Nothing was done for either Cartwright or Stevenson, the latter being an editor of the defunct Nassau Herald. By appointing Taylor as editor of the Hansard in the late 1970s, Pindling may have intentionally snubbed Stevenson, who fell out of favor with the top brass of the organization by purportedly uttering disparaging comments about black Bahamians not being able to lead in the mid-1960s. Adding injury to insult was the launching of the PLP’s new official mouthpiece, Bahamian Times, in 1961 by NCPA members, which was, for all intents and purposes, a rival to Stevenson’s The Nassau Herald. The PLP simply had no more use for the triumvirate of Stevenson, Taylor and Cartwright, as it would have no more use for Fawkes after 1968.
In the same chapter documenting his well-publicized sedition trial before Chief Justice Sir Guy Henderson, Fawkes recounts the intriguing story of the PLP and the UBP working in tandem on the controversial Trade Union and Industrial Conciliation Bill to dismantle the BFL. This was in 1958.
Between 1958 and 1960, the PLP would gain an additional five seats, increasing its total to 10 in the House of Assembly, when Warren Levarity in Grand Bahama and Bimini; Henry Taylor and Arthur Hanna in the Eastern District and Spurgeon Bethel and Charles Dorsett in the Southern District all won their respective by-elections. Levarity’s by-election was due to the elevation of C.W. Bethel of the UBP to the Legislative House while the by-elections of Taylor, Bethel, Hanna and Dorsett were due to British Colonial Secretary Alan Lennox Boyd adding four additional seats to the House of Assembly, among other constitutional reforms that the PLP and the BFL were agitating for. All of the foregoing by-election contests were challenged by Labour candidates. Having defected from the PLP after the 1956 general election, Fawkes was content with locking horns with a party which used him as a token to achieve its goal of tackling the Bay Street Boys.

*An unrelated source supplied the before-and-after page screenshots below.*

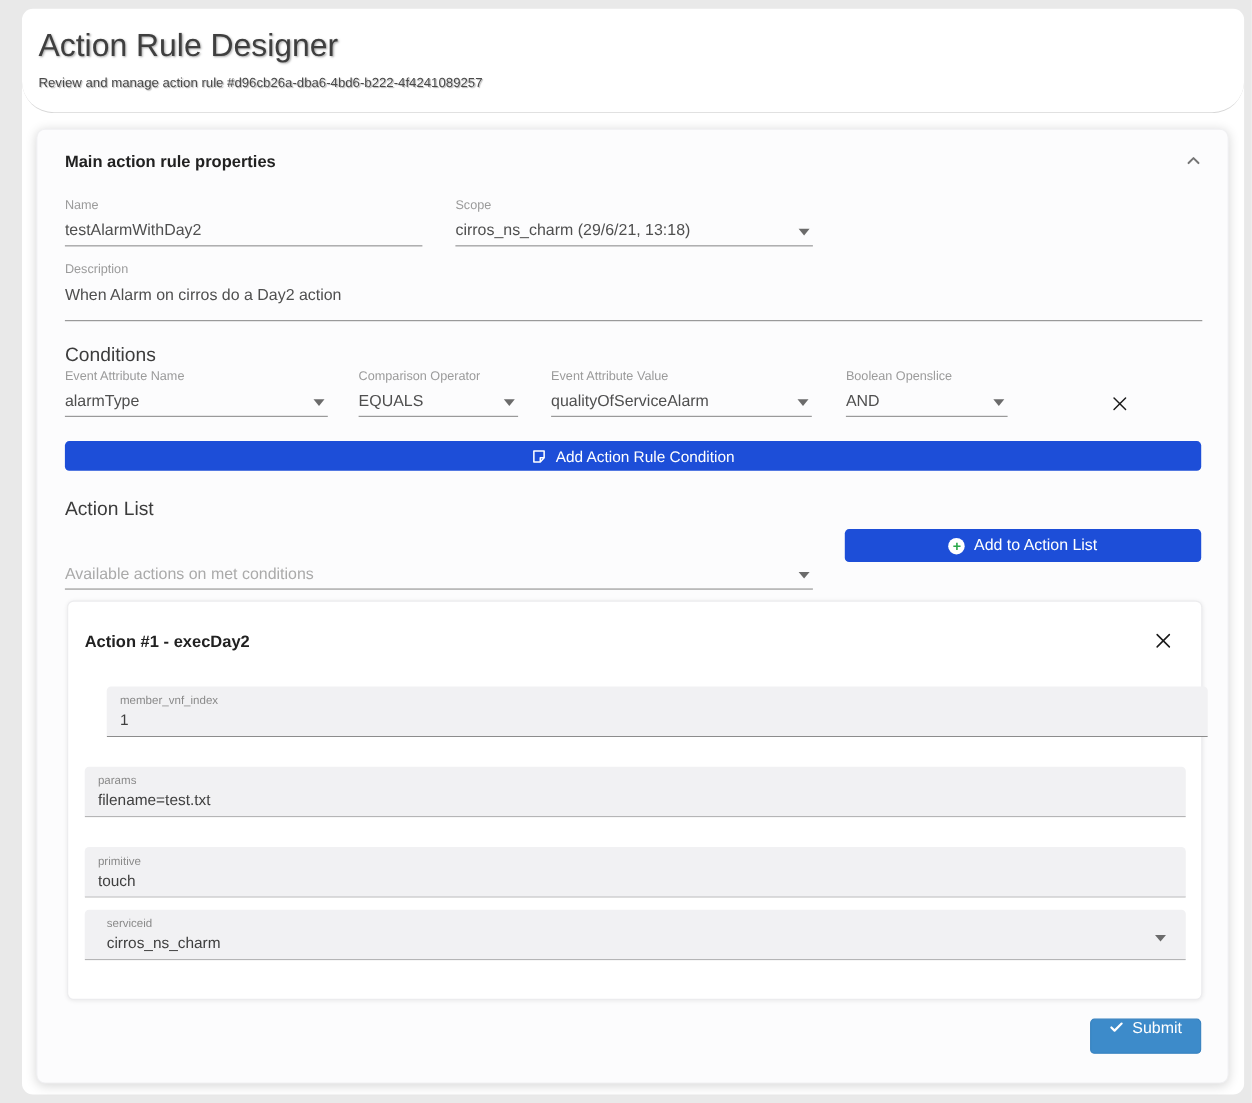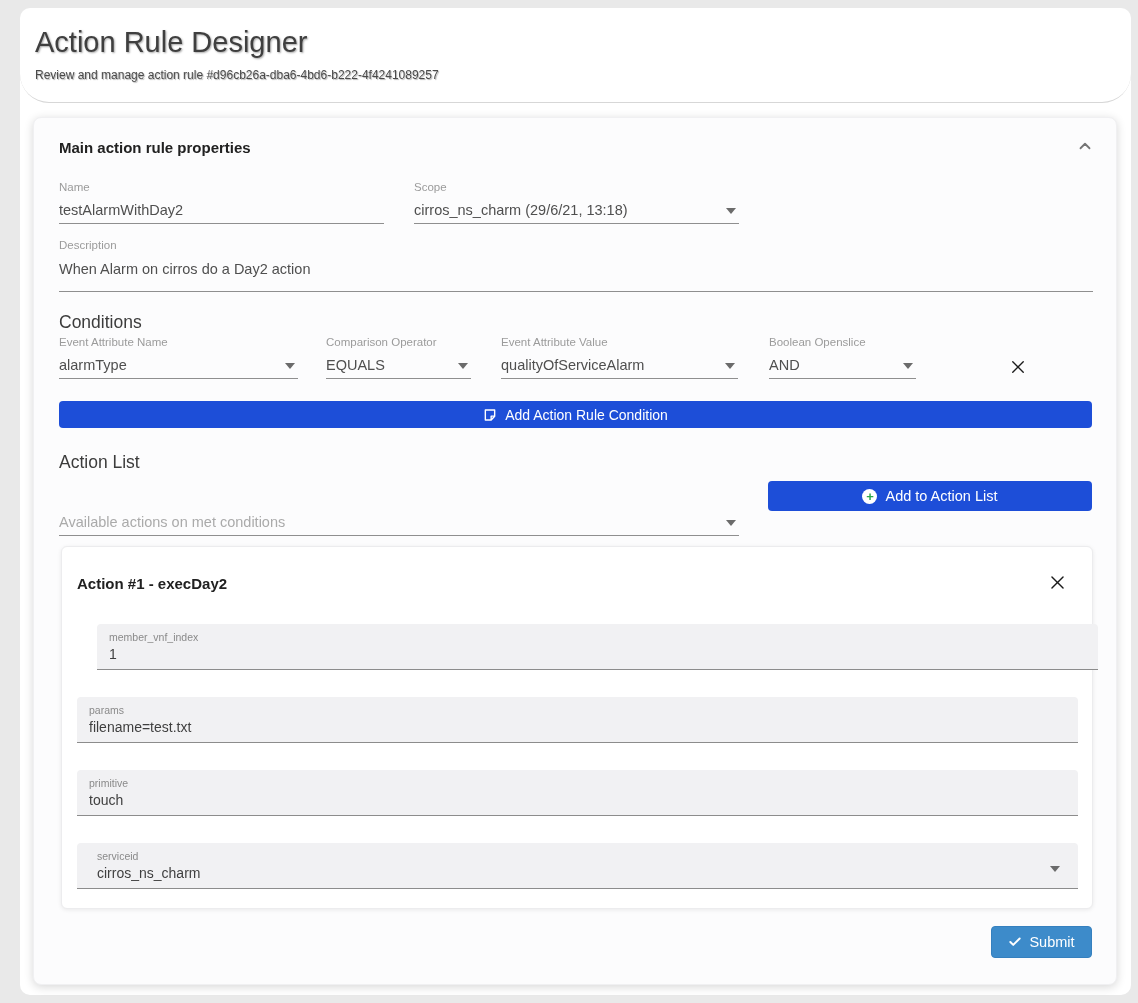--- a/index.html
+++ b/index.html
@@ -188,7 +188,7 @@
         <span class="flabel">primitive</span>
         <span class="fvalue">touch</span>
       </div>
-      <div class="ffield" style="top:296px;padding-left:20px;">
+      <div class="ffield" style="top:280px;padding-left:20px;">
         <span class="flabel">serviceid</span>
         <span class="fvalue">cirros_ns_charm</span>
         <span class="dd-arrow"></span>

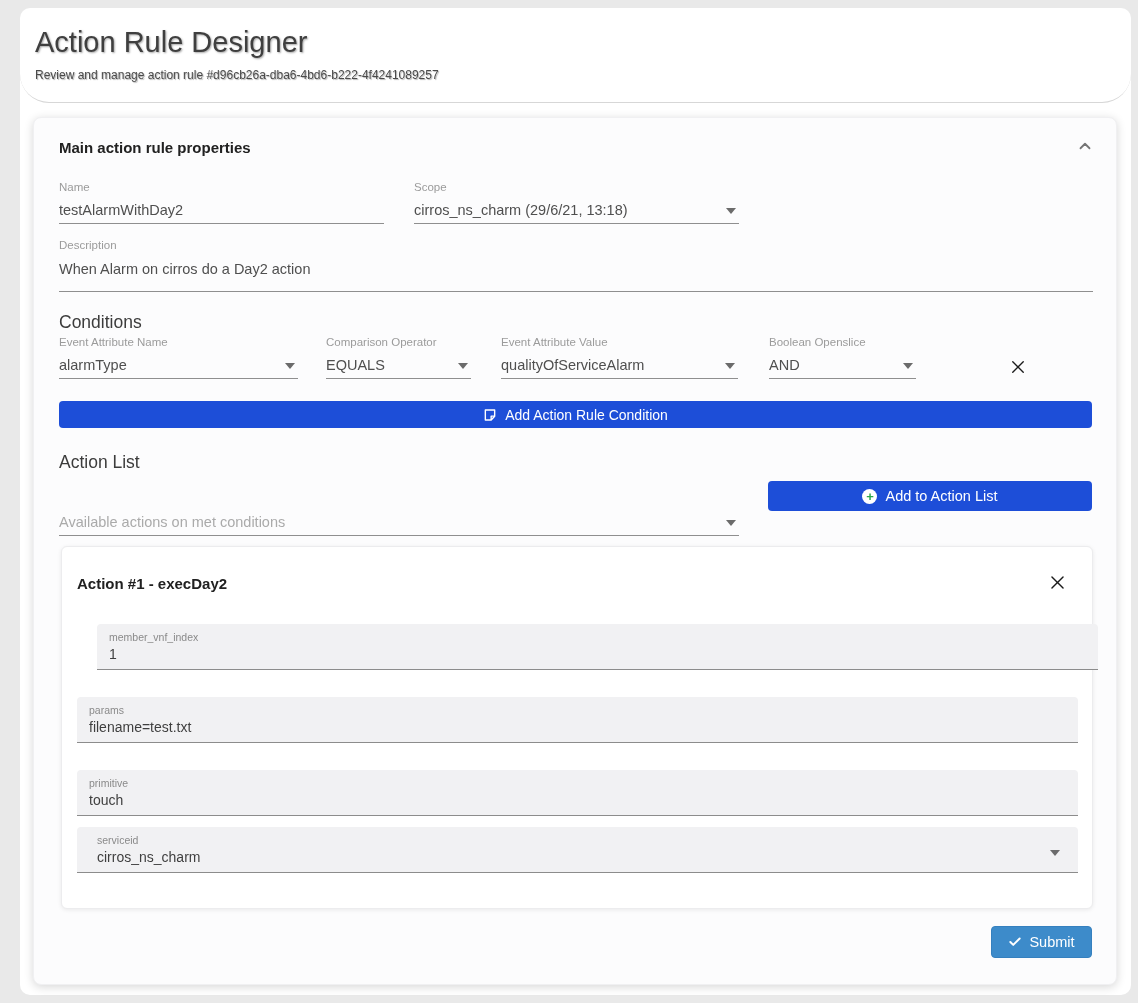--- a/index.html
+++ b/index.html
@@ -72,7 +72,7 @@
   .ffield .dd-arrow { bottom:16px; right:18px; }
   .btn-submit {
     position:absolute; left:957px; top:808px; width:101px; height:32px;
-    display:flex; align-items:center; justify-content:center; gap:7px;
+    display:flex; justify-content:center; gap:7px;
     background:#3d8bca; color:#ffffff; border:1px solid #3580bf; border-radius:4px;
     font-size:14.5px; font-family:inherit; cursor:pointer;
   }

Clearly the period of 1959-1960 was one of gradual rise in popularity of both Pindling and the PLP, which coincided with the fortuitous decline of Fawkes, although he would go on to win three more elections in 1962, 1967 and 1968 as a Bahamas Labour Party standard-bearer – a party he formed in 1959, due to his deep dissatisfaction with Pindling and the PLP.
The PLP would fair poorly in the 1962 general election when Pindling, A.D. Hanna, Paul Adderley, Orville Turnquest, Milo Butler, Spurgeon Bethel and Clarence Bain were the only PLPs elected to the House. The party would charge the ruling UBP with gerrymandering. While the PLP polled 32,261 or 43.9 percent of the votes, the UBP gained 18 seats with just 26,500 or 36.1 percent of the votes. Obviously the figures from that election were not at all a true reflection of the votes which were cast.
Nevertheless, it was a devastating blow to the political aspirations of Pindling, compounded by the recent enfranchisement of Bahamian women due to the valiant efforts of the Bahamian Women’s Suffrage Movement.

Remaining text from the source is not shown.